Saturday 6 March 2010

Ubun to the rescue.


Continuing in HTPC territory, to maintain my guise of a technology blogroll.

Skipping the details, I've tried each combination of CPU and video card, I've used 32 and 64 Bit versions of windows and Ubuntu from a Live CD and nothing promising has shown up.
It wasn't actually an exhaustive test of all combinations, but it was enough to exhaust me nonetheless and at best I'm getting a single-core and no GPU assist on playback - which can't cope with 1080p and stutters. The one combination that worked was my quad with the fanless 9400, using DXVA. While I'm happy for that video card to be used in a media centre, I don't want to put by quad core PC out to pasture for watching the occasional film and use the slower Duo every day.

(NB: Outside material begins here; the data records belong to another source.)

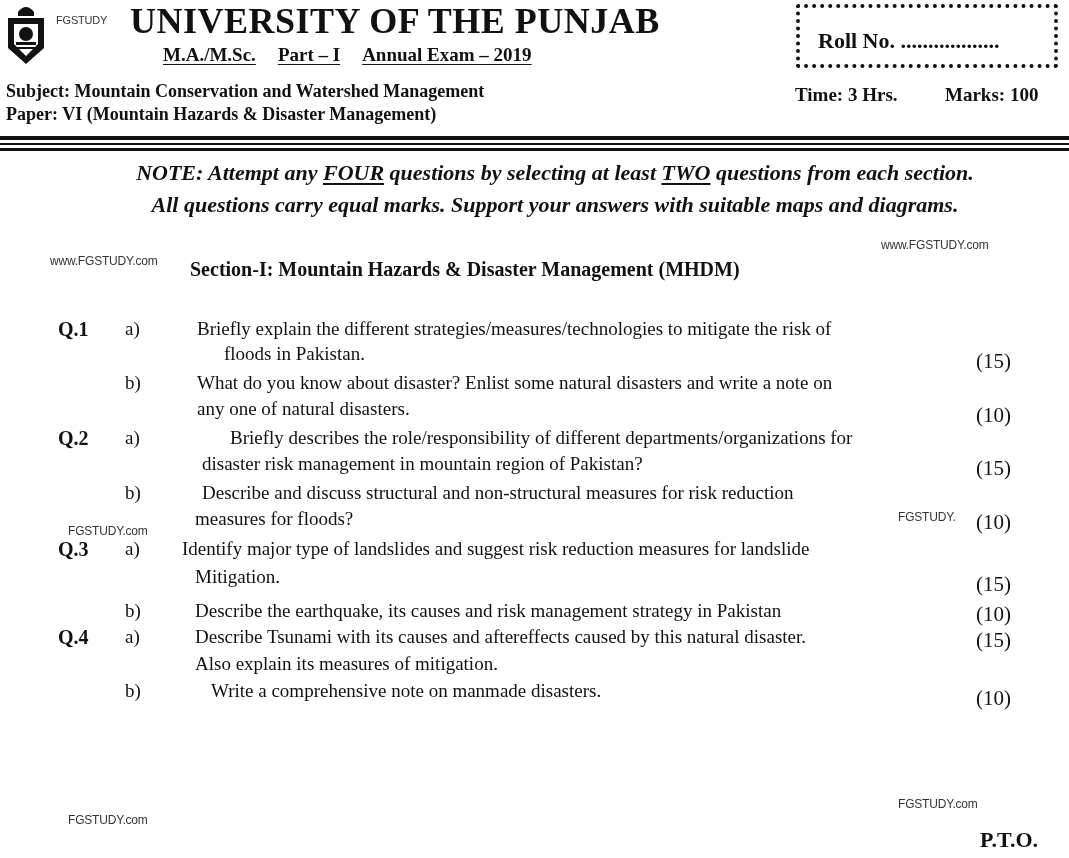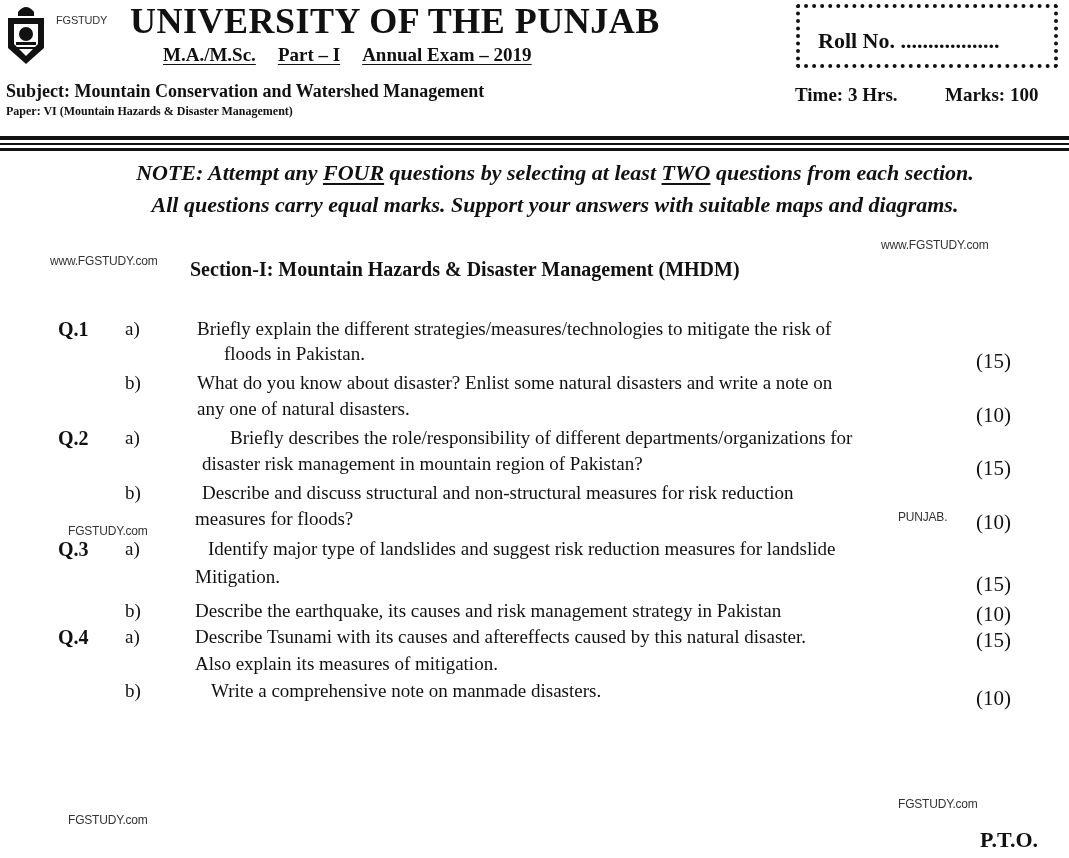--- a/index.html
+++ b/index.html
@@ -4,21 +4,21 @@
 <style>
   html, body { margin:0; padding:0; background:#ffffff; }
   body { width:1069px; height:858px; position:relative; overflow:hidden; color:#111; font-family:"Liberation Serif", serif; }
   .abs { position:absolute; }
   .logo { left:4px; top:4px; width:44px; height:64px; }
   .wm { font-family:"Liberation Sans", sans-serif; font-size:12px; color:#333; letter-spacing:-0.2px; }
   .uni-title { left:130px; top:0px; font-size:36px; font-weight:bold; letter-spacing:0.5px; white-space:nowrap; }
   .subtitle { left:163px; top:44px; font-size:19px; font-weight:bold; white-space:nowrap; text-decoration:underline; text-underline-offset:3px; }
   .subtitle span { margin-right:22px; }
   .subject { left:6px; top:81px; font-size:18px; font-weight:bold; white-space:nowrap; }
-  .paper { left:6px; top:104px; font-size:12px; font-weight:bold; white-space:nowrap; }
+  .paper { left:6px; top:104px; font-size:18px; font-weight:bold; white-space:nowrap; }
   .roll-box { left:796px; top:4px; width:262px; height:64px; border:4px dotted #111; box-sizing:border-box; border-radius:3px; }
   .roll-label { left:818px; top:28px; font-size:22px; font-weight:bold; white-space:nowrap; }
   .time { left:795px; top:84px; font-size:19px; font-weight:bold; white-space:nowrap; }
   .marks { left:945px; top:84px; font-size:19px; font-weight:bold; white-space:nowrap; }
   .rule { left:0; width:1069px; background:#111; }
   .note { left:0; width:1110px; text-align:center; font-size:22px; font-style:italic; font-weight:bold; white-space:nowrap; }
   .note u { text-underline-offset:3px; }
   .section-title { left:190px; top:258px; font-size:20px; font-weight:bold; white-space:nowrap; }
   .qnum { font-size:20px; font-weight:bold; left:58px; }
   .qpart { font-size:19px; left:125px; }
@@ -76,27 +76,27 @@
 
 <div class="abs qnum" style="top:427px;">Q.2</div>
 <div class="abs qpart" style="top:427px;">a)</div>
 <div class="abs qtext" style="left:202px;top:427px;margin-left:28px;">Briefly describes the role/responsibility of different departments/organizations for</div>
 <div class="abs qtext" style="left:202px;top:453px;">disaster risk management in mountain region of Pakistan?</div>
 <div class="abs qmarks" style="top:456px;">(15)</div>
 
 <div class="abs qpart" style="top:482px;">b)</div>
 <div class="abs qtext" style="left:202px;top:482px;">Describe and discuss structural and non-structural measures for risk reduction</div>
 <div class="abs qtext" style="left:195px;top:508px;">measures for  floods?</div>
-<div class="abs wm" style="left:898px;top:510px;">PUNJAB.</div>
+<div class="abs wm" style="left:898px;top:510px;">FGSTUDY.</div>
 <div class="abs qmarks" style="top:510px;">(10)</div>
 
 <div class="abs wm" style="left:68px;top:524px;">FGSTUDY.com</div>
 <div class="abs qnum" style="top:538px;">Q.3</div>
 <div class="abs qpart" style="top:538px;">a)</div>
-<div class="abs qtext" style="left:208px;top:538px;">Identify major type of landslides and suggest risk reduction measures for landslide</div>
+<div class="abs qtext" style="left:182px;top:538px;">Identify major type of landslides and suggest risk reduction measures for landslide</div>
 <div class="abs qtext" style="left:195px;top:566px;">Mitigation.</div>
 <div class="abs qmarks" style="top:572px;">(15)</div>
 
 <div class="abs qpart" style="top:600px;">b)</div>
 <div class="abs qtext" style="left:195px;top:600px;">Describe the earthquake, its causes and  risk management strategy in Pakistan</div>
 <div class="abs qmarks" style="top:602px;">(10)</div>
 
 <div class="abs qnum" style="top:626px;">Q.4</div>
 <div class="abs qpart" style="top:626px;">a)</div>
 <div class="abs qtext" style="left:195px;top:626px;">Describe Tsunami with its causes and aftereffects caused by this natural disaster.</div>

Expectations lowered sufficiently I booted back into WinXP to come up with a plan and was greeted with a virus. It was one of *those* days, so I evaluated my resources and options. With nothing to lose and everything to gain I took a punt and pressed Alt-F4. Permanently. Using the LiveCD I replaced "C:\" with "swap" and "/" and let Ubuntu out of the box. Begone, Windoze and never darken my desktop again.

A fresh Ubuntu 9.10 install needs a few things. First off, it needs Google Chrome which installed fine. It also asked for 224MB of extras from the Ubuntu update manager so I made the executive decision that it knows more than I do and I should just trust the advice of an expert. Besides at 50mpbs, 224MB installs pretty quick. At this point I've got nothing to lose that I haven't already lost and my 1080p media doesn't play for missing codecs.

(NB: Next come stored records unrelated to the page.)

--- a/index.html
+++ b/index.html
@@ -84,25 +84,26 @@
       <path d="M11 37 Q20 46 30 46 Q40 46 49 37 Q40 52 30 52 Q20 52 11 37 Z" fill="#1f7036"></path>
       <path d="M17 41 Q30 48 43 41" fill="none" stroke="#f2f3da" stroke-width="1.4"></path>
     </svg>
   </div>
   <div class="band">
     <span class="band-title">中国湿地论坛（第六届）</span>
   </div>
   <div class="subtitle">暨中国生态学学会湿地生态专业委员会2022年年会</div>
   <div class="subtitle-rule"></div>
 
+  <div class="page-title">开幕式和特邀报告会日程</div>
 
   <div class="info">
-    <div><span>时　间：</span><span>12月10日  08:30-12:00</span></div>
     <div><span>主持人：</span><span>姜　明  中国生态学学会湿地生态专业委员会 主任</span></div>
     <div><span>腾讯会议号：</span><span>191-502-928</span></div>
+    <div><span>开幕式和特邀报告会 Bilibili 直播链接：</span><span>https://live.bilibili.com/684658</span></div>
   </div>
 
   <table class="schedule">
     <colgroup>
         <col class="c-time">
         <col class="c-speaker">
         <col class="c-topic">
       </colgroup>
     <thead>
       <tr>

Next off Ubuntu told me it wanted propriety video drivers, giving me the option of the nvidia 17x and 18x package, so I picked the more recent 18x driver. I think it was the illusion of choice, but I didn't have anything to go on except nVidia thinks the new ones are better and who am I to argue?

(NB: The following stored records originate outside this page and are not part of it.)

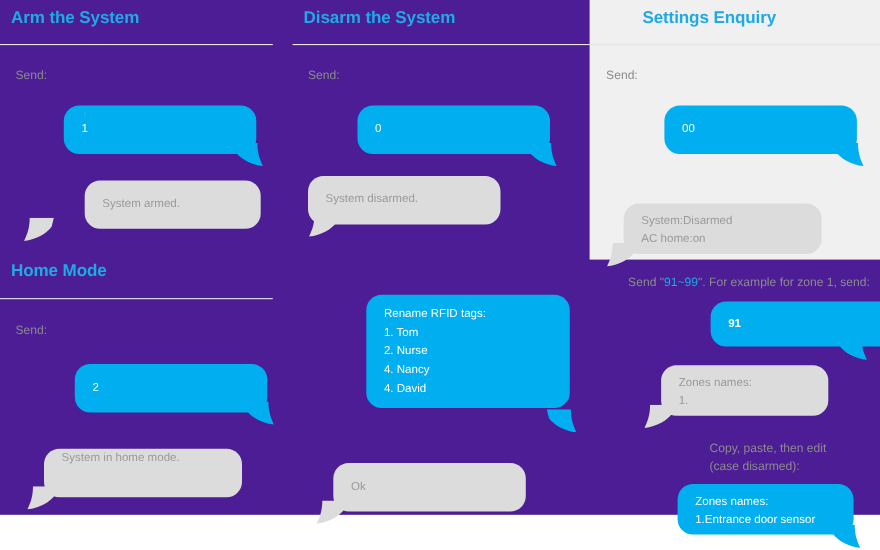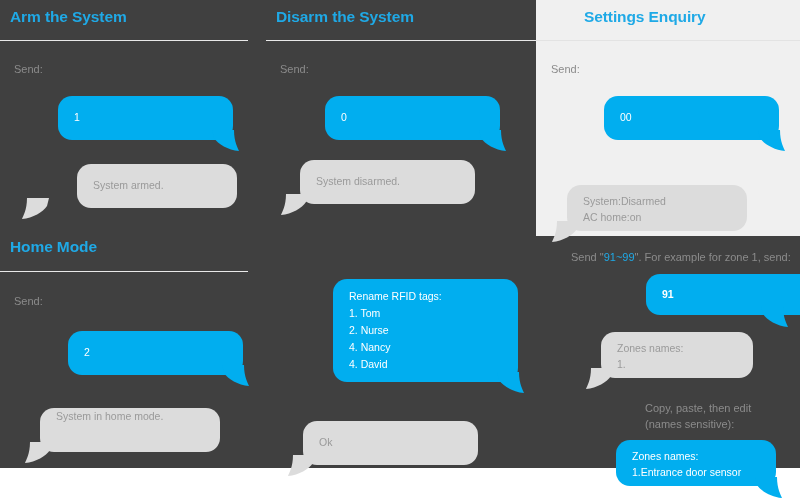--- a/index.html
+++ b/index.html
@@ -2,21 +2,21 @@
 <html><head>
 <meta charset="utf-8">
 <style>
   * { box-sizing: border-box; margin: 0; padding: 0; }
   html, body {
     width: 800px; height: 500px;
     background: #ffffff;
     font-family: "Liberation Sans", sans-serif;
     overflow: hidden;
   }
-  .page { position: relative; width: 800px; height: 468px; background: #404040; }
+  .page { position: relative; width: 800px; height: 468px; background: #4c1d95; }
 
   
   .panel-gray {
     position: absolute;
     left: 536px; top: 0; width: 264px; height: 236px;
     background: #f0f0f0;
   }
 
   
   .section {
@@ -121,28 +121,28 @@
 
   <div class="lbl" style="left:280px; top:62px;">Send:</div>
 
   <div class="bubble blue" style="left:325px; top:96px; width:175px; height:44px;">
     <span class="txt" style="top:13px;">0</span>
   </div>
   <svg class="tail" style="left:479px; top:130px;" width="28" height="22" viewBox="0 0 28 22">
     <path d="M0 0 L22 0 C22 12 26 18 27 21 C16 20 6 14 2 8 Z" fill="#01aeef"></path>
   </svg>
 
-  <div class="bubble gray" style="left:300px; top:160px; width:175px; height:44px;">
+  <div class="bubble gray" style="left:280px; top:160px; width:175px; height:44px;">
     <span class="txt" style="top:13px;">System disarmed.</span>
   </div>
   <svg class="tail" style="left:280px; top:194px;" width="28" height="22" viewBox="0 0 28 22">
     <path d="M28 0 L6 0 C6 12 2 18 1 21 C12 20 22 14 26 8 Z" fill="#dcdcdc"></path>
   </svg>
 
-  <div class="bubble blue" style="left:333px; top:279px; width:185px; height:103px;">
+  <div class="bubble blue" style="left:333px; top:268px; width:185px; height:103px;">
     <span class="txt" style="top:9px;">Rename RFID tags:</span>
     <span class="txt" style="top:26px;">1. Tom</span>
     <span class="txt" style="top:43px;">2. Nurse</span>
     <span class="txt" style="top:60px;">4. Nancy</span>
     <span class="txt" style="top:77px;">4. David</span>
   </div>
   <svg class="tail" style="left:497px; top:372px;" width="28" height="22" viewBox="0 0 28 22">
     <path d="M0 0 L22 0 C22 12 26 18 27 21 C16 20 6 14 2 8 Z" fill="#01aeef"></path>
   </svg>
 
@@ -188,21 +188,21 @@
 
   <div class="bubble gray" style="left:601px; top:332px; width:152px; height:46px;">
     <span class="txt" style="top:8px;">Zones names:</span>
     <span class="txt" style="top:24px;">1.</span>
   </div>
   <svg class="tail" style="left:585px; top:368px;" width="28" height="22" viewBox="0 0 28 22">
     <path d="M28 0 L6 0 C6 12 2 18 1 21 C12 20 22 14 26 8 Z" fill="#dcdcdc"></path>
   </svg>
 
   <div class="lbl" style="left:645px; top:401px;">Copy, paste, then edit</div>
-  <div class="lbl" style="left:645px; top:417px;">(names sensitive):</div>
+  <div class="lbl" style="left:645px; top:417px;">(case disarmed):</div>
 
   <div class="bubble blue" style="left:616px; top:440px; width:160px; height:46px;">
     <span class="txt" style="top:8px;">Zones names:</span>
     <span class="txt" style="top:24px;">1.Entrance door sensor</span>
   </div>
   <svg class="tail" style="left:755px; top:477px;" width="28" height="22" viewBox="0 0 28 22">
     <path d="M0 0 L22 0 C22 12 26 18 27 21 C16 20 6 14 2 8 Z" fill="#01aeef"></path>
   </svg>
 
 </div>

Well, my 1080p still doesn't play but a little R&D deliver MediBuntu which looks reasonably promising. http://www.medibuntu.org/
This looks like it gets me ffMpeg and avcodec so after a successful apt-get I fire up Totem and..
Nothing. But this is why I installed Ubuntu BEFORE doing to research, because now I've got something to play for.

This website told me to Install Ubuntu Restricted Extras
https://help.ubuntu.com/community/RestrictedFormats
Which I did and now my 1080p does play, it stutters in the same way I'd expect if it was CPU bound but at least I get h246 in my eyes and AC3 in my ears.

Now the game is afoot. I'm sure the Intel E6600 CPU and nVidia 9400 are capable of providing perfect 1080p playback, so now I'm software limited. Are the drivers good enough, and is Ubuntu just going to be the same problem with a different boot screen?